These preliminary considerations will help us to understand the position which Timothy is going to take up before the Caliph. He will take part in a philosophical and theological argument, more because the Caliph presses him into it than because he loves it; but he knows that the common ground of their agreement does not lie in the Moslem philosophy, however much they may overlap Christian thought, but in the common use of sacred books as a court of appeal; and he is sensible that his friendly antagonist agrees with him in this and is much nearer to him than any Chief Rabbi of a hundred Sanhedrins could be. Each of the debaters has enlarged his library of references: both accept the Torah; both accept the Gospel (only the Caliph puts in a caveat against possible corruptions either of Torah or Gospel, in a sense that would be unfavourable to Islam); and what is more strange, both accept in some sense the Kuran, or at least the |6 Christian debater is willing to use the Kuran in cases where its testimony coincides with that of the Law and the Prophets. Hie area of reference, extended in this way, and even when qualified by limitations, is a wider area than could be marked out if the Caliph had been, let us say, a Prince of Judaism. In that sense Christian and Moslem are nearer together than either could be in a debate with Judaistic controversialists. Indeed, the reader, who for the first time turns these pages, will say, we did not believe they could be so near together. Moreover it is not merely an artificial approximation, caused on the one hand by the courtesy and grace of a prince, who has the very life of his opponent contingent upon a word that he might say, but is too good a Moslem to say, and on the other hand evoked by the courage of the Patriarch, and the clearness of his utterance. The two are at one in a number of fundamental points, and this underlying unity so well expressed and so generously admitted on both sides, is what gives the document something more than a passing value. As we have said, the Jews are outside the arena of debate; at least it seems so. It is, however, only seeming. One cannot keep the Jews out of either Christian or Moslem tradition and apologetic

In this connection I may, perhaps, be allowed to recall something which I wrote some years since in review of a tract which my dear friend, Mrs. Gibson, had written on what she called The Triune Nature of God.

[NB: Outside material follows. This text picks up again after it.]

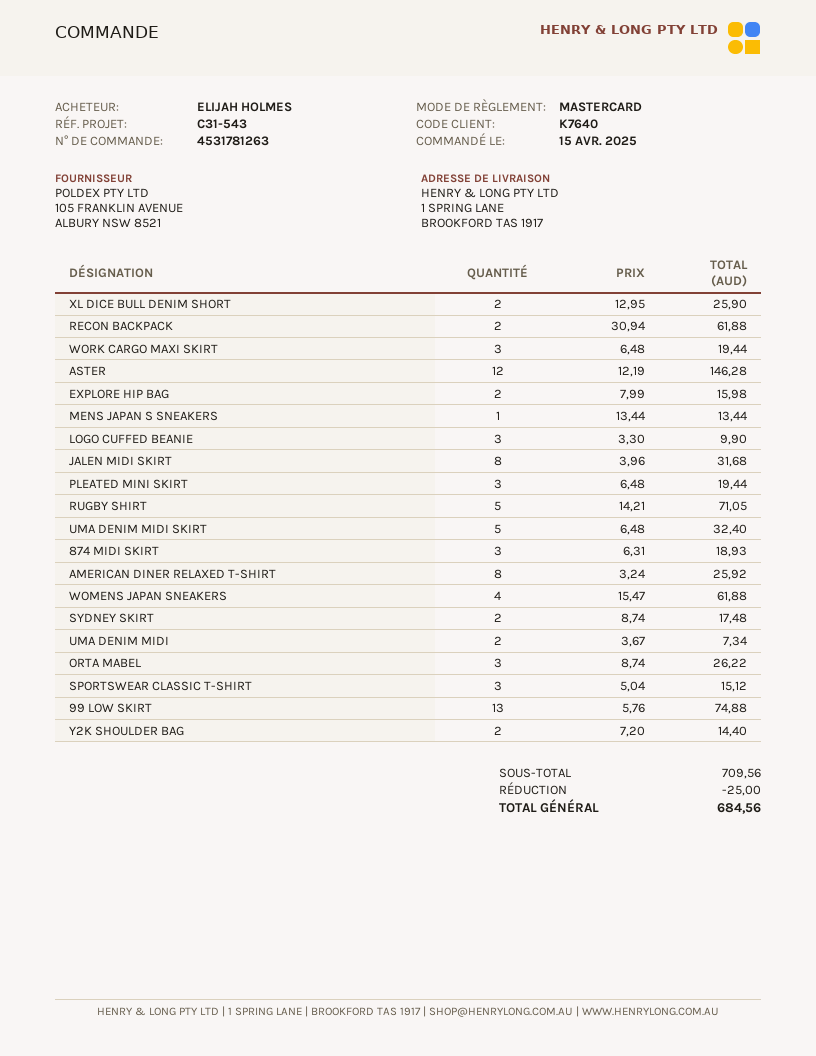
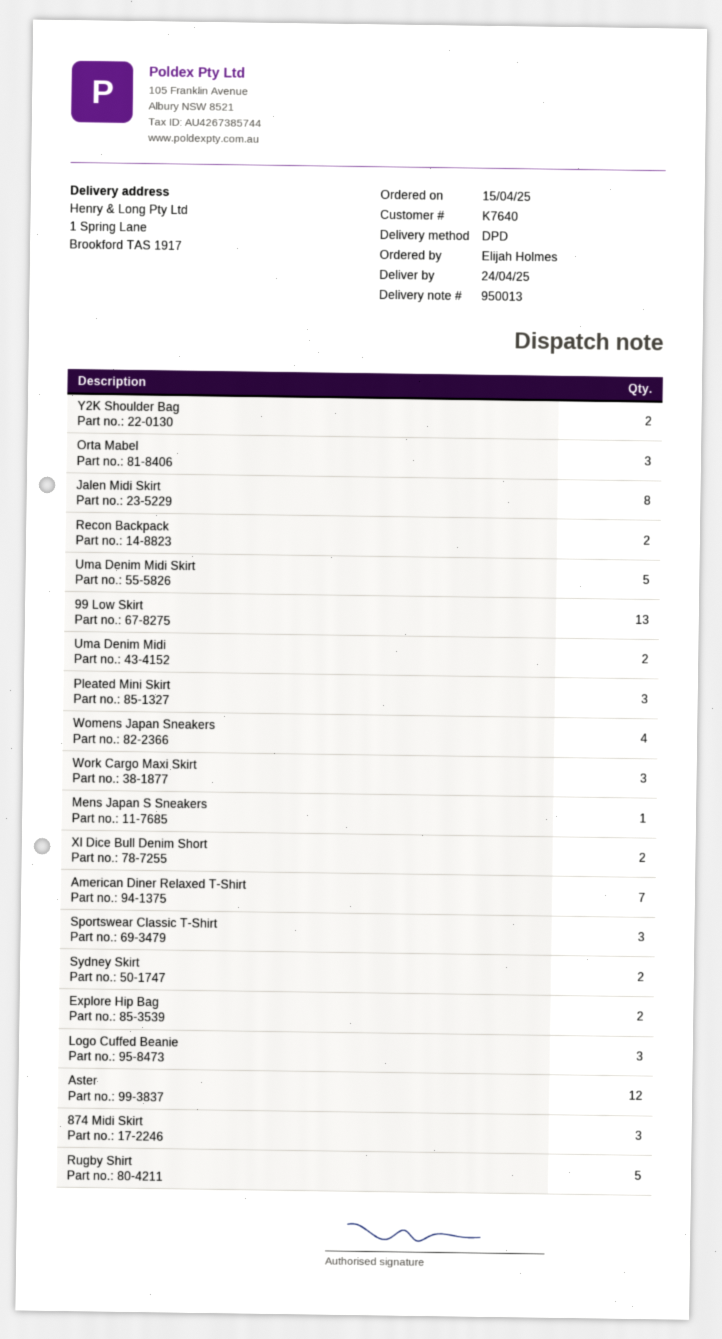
AMERICAN DINER RELAXED T-SHIRT: 8 -> 7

The discourse which Mrs. Gibson published was an Arabic treatise which she had transcribed from an early MS. in the Library of the Convent of St Kathrine on Mount Sinai. It was edited by her 1 under the title "On the Triune Nature of God" and was evidently intended as a piece of propaganda, either in the conversion by a Christian writer of his Moslem neighbours, or as an Apology for Christian doctrine in the same quarter. It was a valuable contribution to our history of early Moslem and Christian relations; for the date, if rightly assigned, is very nearly as early as the text of Timothy upon which we are engaged. I took exception, however, to the title, which I asserted should have been Contra Muhammedanos, as it was not limited to an exposition of the Doctrine of the Trinity, but covered a wider ground of debate between Moslems and Christians; and I went |7 on to point out in the pages of the American Journal of Theology 2 that the writer, whom Mrs. Gibson had unearthed, had made use of the very same Scriptural arguments in dealing with Moslems that his predecessors had been in the habit of using against the Jews. In fact he had for the most part transcribed and followed the lost book of Testimonies against the Jews, with the slight modification that was made necessary by the change in the persons addressed from Jews to Moslems.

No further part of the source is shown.